Либерализм самого Войтылы в вопросах секса тоже не шел слишком далеко. «В браке соединяются две личности, мужчина и женщина, становясь таким образом неким „единым телом“…» – писал Войтыла, не допуская, таким образом, иной формы семьи[293]. И чтобы не возникало на этот счет сомнений, заявил уже напрямую: «Силой вещей половое влечение у человека устремлено на другого человека – это его нормальное устройство. Когда оно обращено на одно сексуальное удовлетворение, его следует признать поверхностным или даже извращенным. Если оно обращено на сексуальное удовлетворение с представителем того же пола, мы говорим о гомосексуальном извращении. Тем более можно говорить об извращении, если желание обращено не на человека, а на животное. Естественное направление сексуального влечения указывает на человека другого пола, а не просто на другой пол»[294]. Гомосексуализм – извращение. Контрацептивы – зло. Позднее Войтыла не менее категорично выскажется насчет неприкосновенности целибата и запрета рукополагать в священники женщин.
* * *
Свои мысли он тогда же изложил и в художественной форме, написав медитативную пьесу «Пред магазином ювелира». Сюжет ее незамысловат. Две супружеские пары – одна только что возникшая и вторая, переживающая кризис, – размышляют о любви, то и дело заглядывая в витрину ювелирного магазина. Хозяин его, продающий обручальные кольца, олицетворяет Христа, соединяющего души любовью и стоящего на страже семьи. Но есть и еще один персонаж – Адам, разъясняющий высокий смысл супружества. В нем угадываются черты автора.
Первую пару разрушает война (муж гибнет на фронте), вторая готова распасться сама по себе, ибо страсть угасла, а любви и не было, но ювелир и Адам успевают спасти ее. Затем появляется третья пара – дети двух первых, которые пытаются осуществить то, что не удалось родителям. Концовка оптимистична: почти расставшиеся супруги вспоминают о любви, хотя слова, которые произносит одумавшийся муж, чем-то напоминают финал «Униженных и оскорбленных»: «Как жаль, что мы так долго не ощущали себя детьми! Как много мы потеряли из‐за этого!»[295]

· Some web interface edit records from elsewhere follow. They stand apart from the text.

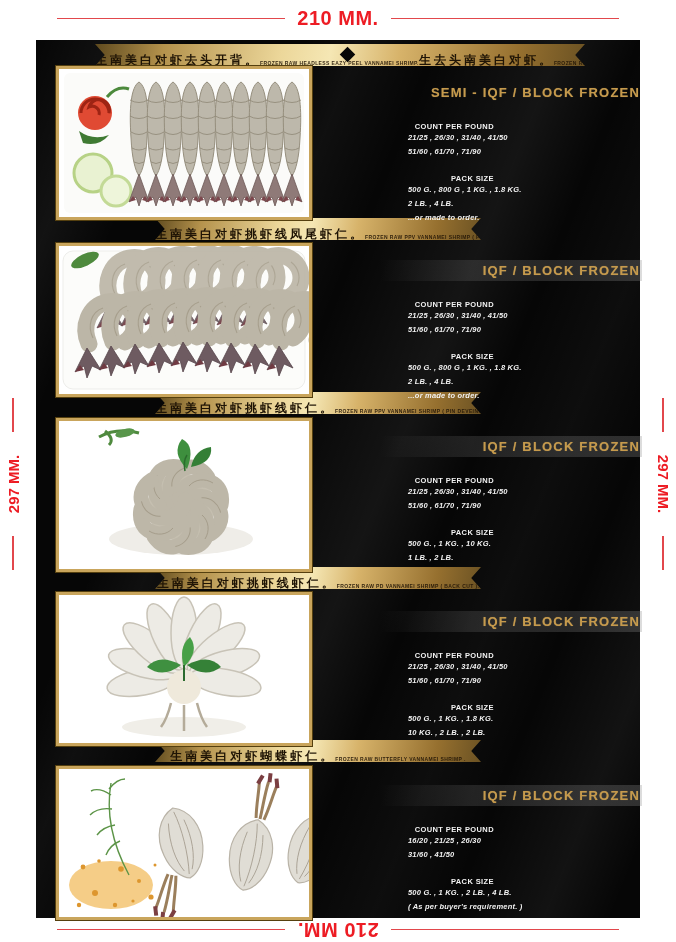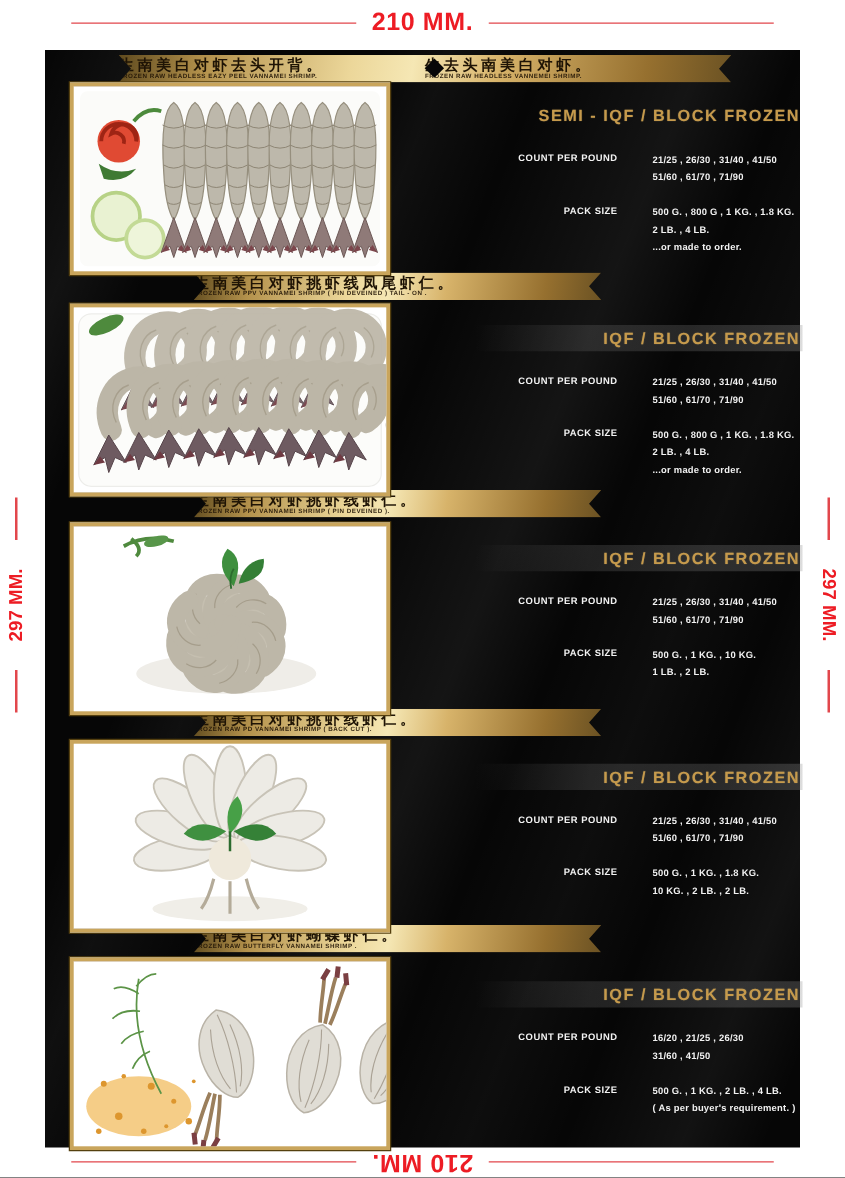--- a/index.html
+++ b/index.html
@@ -37,7 +37,7 @@
     background:linear-gradient(100deg,#5f4a1e 0%,#b4924c 14%,#ecd79a 38%,#f5e7b4 48%,#d7b36a 62%,#96702f 86%,#6b5223 100%);
     clip-path:polygon(0 0,100% 0,97% 50%,100% 100%,0 100%,3% 50%);
   }
-  .ribbon-half{flex:1;display:flex;flex-direction:column;align-items:flex-start;justify-content:center;line-height:1;}
+  .ribbon-half{flex:1;display:flex;flex-direction:row;align-items:flex-end;justify-content:center;line-height:1;}
   .ribbon-cn{font-size:12px;font-weight:700;letter-spacing:3px;color:#1f1405;white-space:nowrap;}
   .ribbon-en{font-size:5px;font-weight:700;letter-spacing:.4px;color:rgba(35,22,6,.92);white-space:nowrap;margin-top:1px;}
   .ribbon-diamond{position:absolute;left:247px;top:5px;width:11px;height:11px;background:#070707;transform:rotate(45deg);}

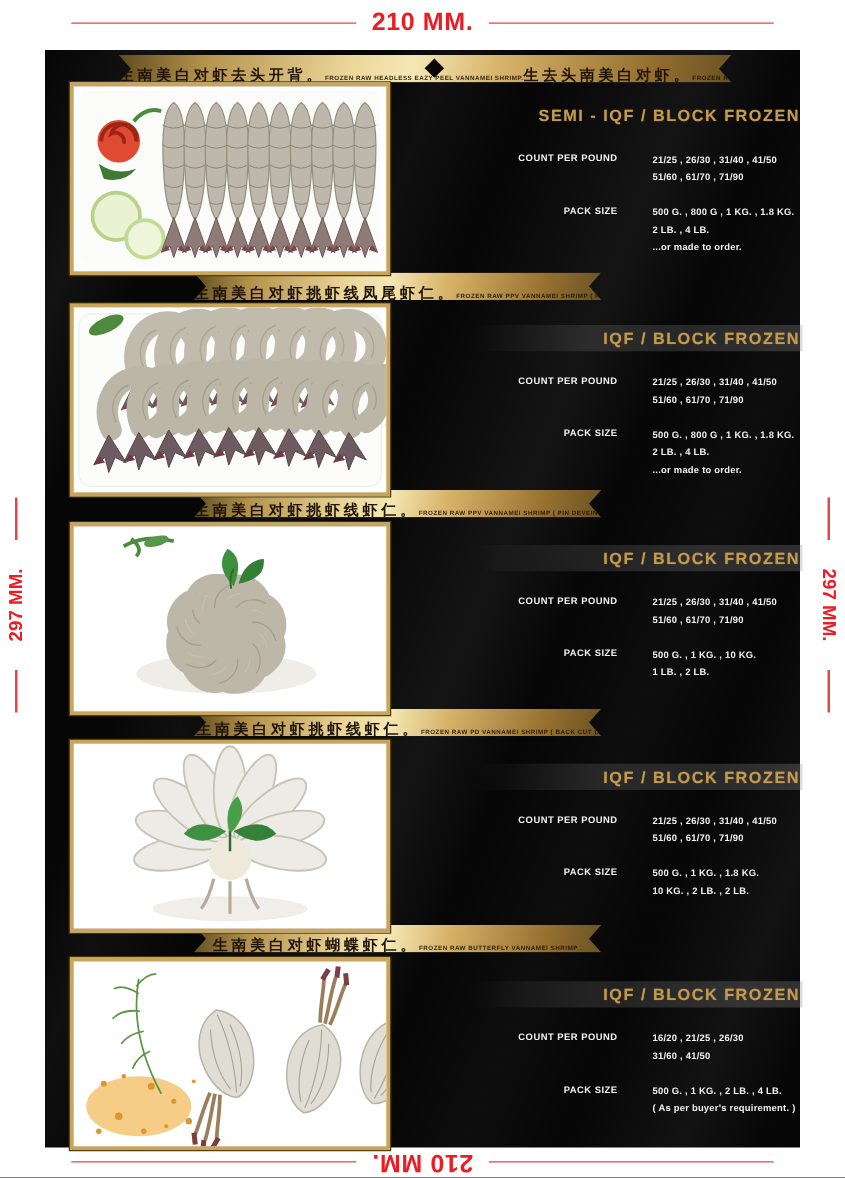--- a/index.html
+++ b/index.html
@@ -55,7 +55,7 @@
   }
   .spec-title.banded{background:linear-gradient(90deg,rgba(130,130,130,0) 0%,rgba(130,130,130,.22) 35%,rgba(140,140,140,.30) 100%);}
   .spec-rows{margin-top:18px;}
-  .spec-row{display:flex;}
+  .spec-row{display:flex;flex-direction:column;}
   .spec-row + .spec-row{margin-top:13px;}
   .spec-label{width:114px;text-align:right;font-size:7.5px;font-weight:700;letter-spacing:.4px;padding-top:1px;white-space:nowrap;}
   .spec-vals{margin-left:28px;font-size:7.5px;font-weight:600;letter-spacing:.2px;line-height:1.9;white-space:nowrap;}

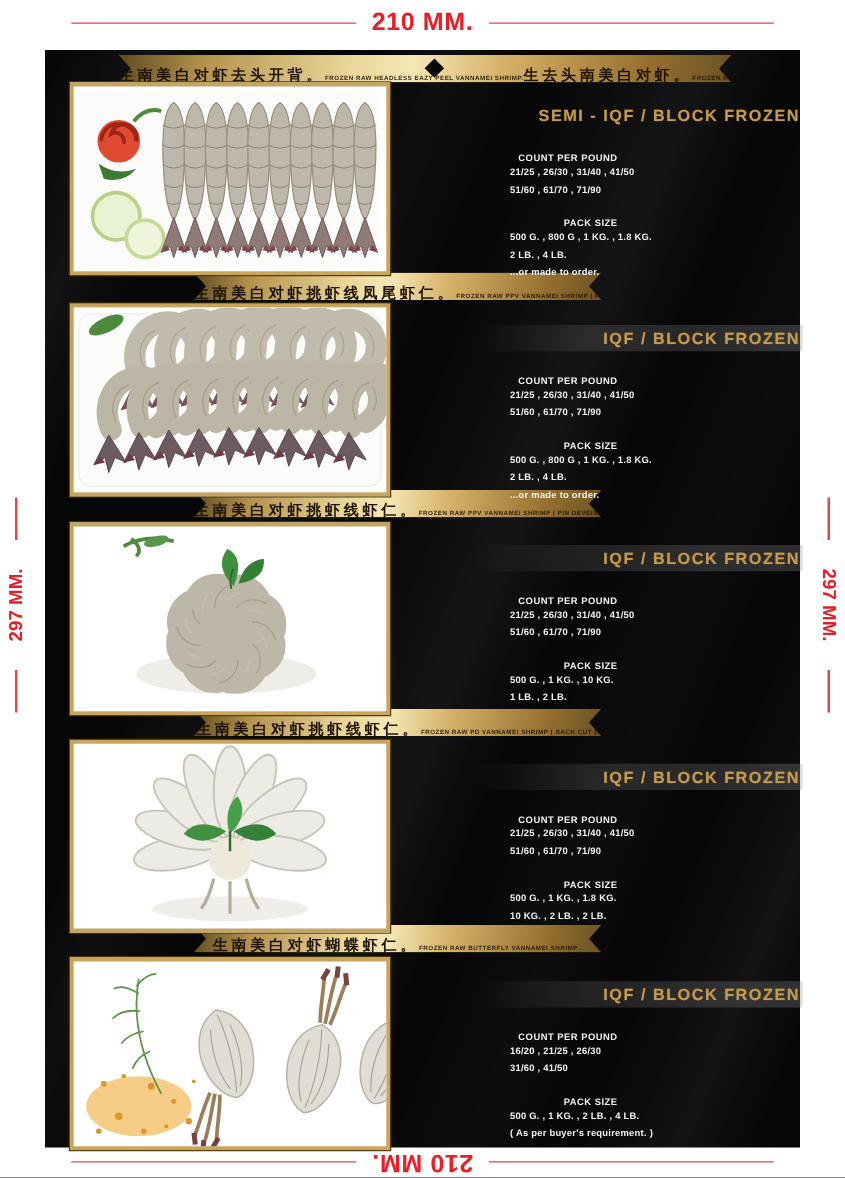--- a/index.html
+++ b/index.html
@@ -58,7 +58,7 @@
   .spec-row{display:flex;flex-direction:column;}
   .spec-row + .spec-row{margin-top:13px;}
   .spec-label{width:114px;text-align:right;font-size:7.5px;font-weight:700;letter-spacing:.4px;padding-top:1px;white-space:nowrap;}
-  .spec-vals{margin-left:28px;font-size:7.5px;font-weight:600;letter-spacing:.2px;line-height:1.9;white-space:nowrap;}
+  .spec-vals{margin-left:28px;font-size:7.5px;font-weight:600;letter-spacing:.2px;line-height:1.9;white-space:nowrap;font-style:italic;}
 </style>
 </head>
 <body>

Герои пьесы взяты не с потолка. Это – участники все того же Сообщества (в частности, Цесельский), в их уста автор вкладывает фразы, действительно звучавшие во время бесед с «дядей». Наверное, им было забавно прочесть все это на страницах журнала «Знак», опубликовавшего в 1960 году пьесу Войтылы.
Лейтмотив пьесы – семьи создаются на небесах, и раскалывать их грешно. Когда-то термины супружества пригодились Войтыле для описания мистики босых кармелитов – Терезы Авильской и Хуана де ла Круса. Человек соединялся с Богом, как соединяются двое влюбленных. Теперь он показал ту же картину с другой стороны: люди соединялись друг с другом, тем самым принимая в себя частичку Божества.
Увы, благородные устремления и обширные знания все равно не заменят опыта. Семья для Войтылы – порождение любви, и никак иначе. Он, не знавший в детстве ни тяжкой нужды, ни семейных кризисов, явно не осознавал, что сплошь и рядом люди заводят семьи, подчиняясь давлению общества и обстоятельств. «Твои ровесники женаты, а ты еще нет», «Не рожала – не женщина», «Когда увидим внуков?» – все это регулярно приходится выслушивать молодым (и не очень) людям, заставляя торопиться с выбором спутника жизни. Девушки, кроме того, вынуждены учитывать интересы будущего ребенка, что далеко не всегда идет рука об руку с той возвышенной любовью, о которой писал Войтыла. Едва ли ксендз, не побывав в этой шкуре, мог уяснить все это. Поэтому его взгляд на проблему, при всей чистоте устремлений, страдает сильным упрощением[296].